▸ Task requirements: Please reproduce the full set of data below exactly.

Data shown section start

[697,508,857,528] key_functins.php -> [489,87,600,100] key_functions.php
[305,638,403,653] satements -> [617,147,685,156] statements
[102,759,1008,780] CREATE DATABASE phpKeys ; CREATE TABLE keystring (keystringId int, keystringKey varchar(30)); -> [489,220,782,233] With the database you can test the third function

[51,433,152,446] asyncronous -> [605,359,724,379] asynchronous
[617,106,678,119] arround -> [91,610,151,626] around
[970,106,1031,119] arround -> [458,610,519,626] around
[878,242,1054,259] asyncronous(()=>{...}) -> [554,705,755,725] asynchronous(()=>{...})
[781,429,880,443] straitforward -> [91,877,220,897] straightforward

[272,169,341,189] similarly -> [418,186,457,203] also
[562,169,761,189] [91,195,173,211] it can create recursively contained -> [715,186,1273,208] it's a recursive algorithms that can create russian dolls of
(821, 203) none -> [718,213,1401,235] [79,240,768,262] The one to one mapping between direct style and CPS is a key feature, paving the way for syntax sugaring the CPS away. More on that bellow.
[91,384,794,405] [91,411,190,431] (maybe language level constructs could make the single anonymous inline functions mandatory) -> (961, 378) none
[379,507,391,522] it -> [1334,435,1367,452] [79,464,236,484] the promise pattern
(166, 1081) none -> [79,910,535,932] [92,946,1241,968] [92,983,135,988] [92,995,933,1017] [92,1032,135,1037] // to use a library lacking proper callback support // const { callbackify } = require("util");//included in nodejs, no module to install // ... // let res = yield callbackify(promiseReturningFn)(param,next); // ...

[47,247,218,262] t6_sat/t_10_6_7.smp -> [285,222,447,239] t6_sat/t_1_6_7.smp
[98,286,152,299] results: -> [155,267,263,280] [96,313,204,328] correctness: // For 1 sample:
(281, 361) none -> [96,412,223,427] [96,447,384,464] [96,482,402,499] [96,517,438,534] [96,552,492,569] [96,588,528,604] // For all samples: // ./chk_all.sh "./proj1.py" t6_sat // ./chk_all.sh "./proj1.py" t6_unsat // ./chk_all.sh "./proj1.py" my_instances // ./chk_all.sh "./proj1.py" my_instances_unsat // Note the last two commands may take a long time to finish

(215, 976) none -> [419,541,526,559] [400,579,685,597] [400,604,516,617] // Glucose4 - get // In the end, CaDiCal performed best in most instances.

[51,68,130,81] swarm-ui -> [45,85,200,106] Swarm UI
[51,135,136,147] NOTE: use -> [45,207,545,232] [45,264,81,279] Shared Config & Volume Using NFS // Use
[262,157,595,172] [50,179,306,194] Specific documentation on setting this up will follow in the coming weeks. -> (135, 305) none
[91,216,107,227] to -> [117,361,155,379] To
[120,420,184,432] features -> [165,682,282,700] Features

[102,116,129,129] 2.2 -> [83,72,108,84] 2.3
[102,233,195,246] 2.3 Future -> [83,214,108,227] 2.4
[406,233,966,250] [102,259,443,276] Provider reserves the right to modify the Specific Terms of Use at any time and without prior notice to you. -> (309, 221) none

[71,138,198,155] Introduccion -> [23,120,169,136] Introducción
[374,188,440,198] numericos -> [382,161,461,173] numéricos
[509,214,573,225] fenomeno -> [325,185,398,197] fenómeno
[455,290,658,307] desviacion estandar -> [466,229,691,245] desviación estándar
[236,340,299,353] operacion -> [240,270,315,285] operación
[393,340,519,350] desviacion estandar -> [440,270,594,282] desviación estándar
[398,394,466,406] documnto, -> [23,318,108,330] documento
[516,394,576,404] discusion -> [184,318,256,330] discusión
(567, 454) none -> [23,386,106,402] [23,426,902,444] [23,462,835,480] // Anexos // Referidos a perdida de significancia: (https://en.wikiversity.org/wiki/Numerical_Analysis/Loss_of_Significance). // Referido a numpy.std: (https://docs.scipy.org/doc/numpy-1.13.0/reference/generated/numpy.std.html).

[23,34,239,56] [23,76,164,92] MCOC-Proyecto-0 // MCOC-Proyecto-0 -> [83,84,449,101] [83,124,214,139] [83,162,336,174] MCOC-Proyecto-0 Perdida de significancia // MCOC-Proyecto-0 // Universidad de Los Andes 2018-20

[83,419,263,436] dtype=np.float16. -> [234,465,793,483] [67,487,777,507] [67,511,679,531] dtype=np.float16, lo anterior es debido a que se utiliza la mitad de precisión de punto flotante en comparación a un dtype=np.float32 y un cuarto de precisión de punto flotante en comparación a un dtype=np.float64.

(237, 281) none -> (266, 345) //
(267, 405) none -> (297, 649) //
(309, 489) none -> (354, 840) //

Data shown section end

▸ Result:
[697,508,857,528] key_functins.php -> [489,87,600,100] key_functions.php
[305,638,403,653] satements -> [617,147,685,156] statements
[102,759,1008,780] CREATE DATABASE phpKeys ; CREATE TABLE keystring (keystringId int, keystringKey varchar(30)); -> [489,220,782,233] With the database you can test the third function

[51,433,152,446] asyncronous -> [605,359,724,379] asynchronous
[617,106,678,119] arround -> [91,610,151,626] around
[970,106,1031,119] arround -> [458,610,519,626] around
[878,242,1054,259] asyncronous(()=>{...}) -> [554,705,755,725] asynchronous(()=>{...})
[781,429,880,443] straitforward -> [91,877,220,897] straightforward

[272,169,341,189] similarly -> [418,186,457,203] also
[562,169,761,189] [91,195,173,211] it can create recursively contained -> [715,186,1273,208] it's a recursive algorithms that can create russian dolls of
(821, 203) none -> [718,213,1401,235] [79,240,768,262] The one to one mapping between direct style and CPS is a key feature, paving the way for syntax sugaring the CPS away. More on that bellow.
[91,384,794,405] [91,411,190,431] (maybe language level constructs could make the single anonymous inline functions mandatory) -> (961, 378) none
[379,507,391,522] it -> [1334,435,1367,452] [79,464,236,484] the promise pattern
(166, 1081) none -> [79,910,535,932] [92,946,1241,968] [92,983,135,988] [92,995,933,1017] [92,1032,135,1037] // to use a library lacking proper callback support // const { callbackify } = require("util");//included in nodejs, no module to install // ... // let res = yield callbackify(promiseReturningFn)(param,next); // ...

[47,247,218,262] t6_sat/t_10_6_7.smp -> [285,222,447,239] t6_sat/t_1_6_7.smp
[98,286,152,299] results: -> [155,267,263,280] [96,313,204,328] correctness: // For 1 sample:
(281, 361) none -> [96,412,223,427] [96,447,384,464] [96,482,402,499] [96,517,438,534] [96,552,492,569] [96,588,528,604] // For all samples: // ./chk_all.sh "./proj1.py" t6_sat // ./chk_all.sh "./proj1.py" t6_unsat // ./chk_all.sh "./proj1.py" my_instances // ./chk_all.sh "./proj1.py" my_instances_unsat // Note the last two commands may take a long time to finish

(215, 976) none -> [419,541,526,559] [400,579,685,597] [400,604,516,617] // Glucose4 - get // In the end, CaDiCal performed best in most instances.

[51,68,130,81] swarm-ui -> [45,85,200,106] Swarm UI
[51,135,136,147] NOTE: use -> [45,207,545,232] [45,264,81,279] Shared Config & Volume Using NFS // Use
[262,157,595,172] [50,179,306,194] Specific documentation on setting this up will follow in the coming weeks. -> (135, 305) none
[91,216,107,227] to -> [117,361,155,379] To
[120,420,184,432] features -> [165,682,282,700] Features

[102,116,129,129] 2.2 -> [83,72,108,84] 2.3
[102,233,195,246] 2.3 Future -> [83,214,108,227] 2.4
[406,233,966,250] [102,259,443,276] Provider reserves the right to modify the Specific Terms of Use at any time and without prior notice to you. -> (309, 221) none

[71,138,198,155] Introduccion -> [23,120,169,136] Introducción
[374,188,440,198] numericos -> [382,161,461,173] numéricos
[509,214,573,225] fenomeno -> [325,185,398,197] fenómeno
[455,290,658,307] desviacion estandar -> [466,229,691,245] desviación estándar
[236,340,299,353] operacion -> [240,270,315,285] operación
[393,340,519,350] desviacion estandar -> [440,270,594,282] desviación estándar
[398,394,466,406] documnto, -> [23,318,108,330] documento
[516,394,576,404] discusion -> [184,318,256,330] discusión
(567, 454) none -> [23,386,106,402] [23,426,902,444] [23,462,835,480] // Anexos // Referidos a perdida de significancia: (https://en.wikiversity.org/wiki/Numerical_Analysis/Loss_of_Significance). // Referido a numpy.std: (https://docs.scipy.org/doc/numpy-1.13.0/reference/generated/numpy.std.html).

[23,34,239,56] [23,76,164,92] MCOC-Proyecto-0 // MCOC-Proyecto-0 -> [83,84,449,101] [83,124,214,139] [83,162,336,174] MCOC-Proyecto-0 Perdida de significancia // MCOC-Proyecto-0 // Universidad de Los Andes 2018-20

[83,419,263,436] dtype=np.float16. -> [234,465,793,483] [67,487,777,507] [67,511,679,531] dtype=np.float16, lo anterior es debido a que se utiliza la mitad de precisión de punto flotante en comparación a un dtype=np.float32 y un cuarto de precisión de punto flotante en comparación a un dtype=np.float64.

(237, 281) none -> (266, 345) //
(267, 405) none -> (297, 649) //
(309, 489) none -> (354, 840) //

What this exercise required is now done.